Kammer-Präsident Sträter zur Kooperation Uni-Wirtschaft

Die verstärkte Kooperation von Universität und regionaler Wirtschaft ist nach Ansicht des Präsidenten der Industrie- und Handelskammer Wuppertal-Solingen-Remscheid, Friedhelm Sträter, ein wichtiger Mosaikstein für die gesamte zukünftige Regionalentwicklung.

In einer Vision auf das Bergische Städtedreieck 2018 lud Sträter beim traditionellen Neujahrsempfang der Kammer am 17. Januar 2008 in der Historischen Stadthalle das Publikum zu einer Reise in die Zukunft mit: "Wir stellen die Uhr 10 Jahre voraus und schreiben den 17. Januar 2018. Der dann amtierende Präsident der Bergischen Industrie- und Handelskammer eröffnet den internationalen Kongress ‚ Erfolgsrezepte einer Großstadtregion zwischen Rheinland und Ruhrgebiet’." Eine speziell auf die Bedürfnisse der Region angepasste Zusammenarbeit zwischen Wissenschaftlern und Unternehmern habe bereits zu zahlreichen Innovationen geführt, es seien völlig neue Produkte und Prozesse entwickelt worden.

Friedhelm Sträter in seinem visionären Blick des Jahres 2018: "Heute bietet die Universität vielen jungen Menschen die Möglichkeit eines bundesweit hoch geschätzten Studiums mit ausgezeichneten Karrieremöglichkeiten, insbesondere in den mittelständischen Unternehmen unseres Städtedreiecks!" Damit habe der zwischenzeitlich drohende Fachkräftemangel in der Region entscheidend abgemildert werden können.

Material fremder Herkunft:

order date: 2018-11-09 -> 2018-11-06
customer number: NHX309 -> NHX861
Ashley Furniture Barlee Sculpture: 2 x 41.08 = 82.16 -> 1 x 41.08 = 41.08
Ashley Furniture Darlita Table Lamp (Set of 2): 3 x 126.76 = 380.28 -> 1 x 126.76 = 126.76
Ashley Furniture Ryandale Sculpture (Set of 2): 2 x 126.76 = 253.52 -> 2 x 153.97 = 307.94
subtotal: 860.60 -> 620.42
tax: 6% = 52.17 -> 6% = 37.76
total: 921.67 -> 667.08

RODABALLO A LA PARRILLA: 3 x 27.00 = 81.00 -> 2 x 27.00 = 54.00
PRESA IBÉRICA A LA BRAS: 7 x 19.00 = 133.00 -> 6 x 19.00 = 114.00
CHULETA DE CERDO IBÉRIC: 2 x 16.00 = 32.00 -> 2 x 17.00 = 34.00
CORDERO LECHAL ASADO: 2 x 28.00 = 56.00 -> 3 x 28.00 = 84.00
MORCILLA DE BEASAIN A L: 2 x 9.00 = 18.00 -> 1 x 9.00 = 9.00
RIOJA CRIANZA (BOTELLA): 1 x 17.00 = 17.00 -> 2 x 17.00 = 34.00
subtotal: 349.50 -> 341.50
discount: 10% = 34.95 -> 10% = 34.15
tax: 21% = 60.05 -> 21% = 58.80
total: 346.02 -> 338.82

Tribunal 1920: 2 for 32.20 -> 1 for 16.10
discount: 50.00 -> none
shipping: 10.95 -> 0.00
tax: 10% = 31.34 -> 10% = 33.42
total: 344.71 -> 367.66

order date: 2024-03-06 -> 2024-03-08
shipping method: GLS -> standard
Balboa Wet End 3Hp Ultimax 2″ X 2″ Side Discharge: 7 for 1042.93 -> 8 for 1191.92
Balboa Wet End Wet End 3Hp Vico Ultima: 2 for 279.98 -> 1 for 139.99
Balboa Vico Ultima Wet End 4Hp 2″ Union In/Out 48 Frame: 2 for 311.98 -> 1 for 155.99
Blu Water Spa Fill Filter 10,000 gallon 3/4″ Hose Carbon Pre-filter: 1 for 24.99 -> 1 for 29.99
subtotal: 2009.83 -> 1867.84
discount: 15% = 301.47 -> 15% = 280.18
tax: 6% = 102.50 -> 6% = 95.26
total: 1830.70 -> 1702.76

Eine wesentliche Rolle bei der erfreulichen Entwicklung hätten die An-Institute der Bergischen Universität vor allem in Remscheid und Solingen gespielt. Sträter: "Dort arbeiten zahlreiche Wissenschaftler Hand in Hand mit Unternehmen der Region an den Produkten von morgen. Mit diesen Ideen konnten bergische Unternehmen neue Märkte erschließen und zugleich bestehende Marktanteile ausbauen. Dies wurde allerdings nur möglich durch maßgebliches finanzielles Engagement von Seiten der Unternehmer."

Das Bergische Städtedreieck nannte der Kammer-Präsident – immer noch vorausschauend auf die Zeit in zehn Jahren – eine "sehr erfolgreiche Großstadtregion, die sich nach Jahren des Wandels und mitunter schmerzhafter Umstrukturierungsprozesse heute als attraktiver Wirtschafts- und Wohnstandort präsentiert". Auch wenn es weiter drei formell selbständige Kommunen gebe, sei der Zusammenschluss zu einem Wirtschaftszentrum quasi vollzogen.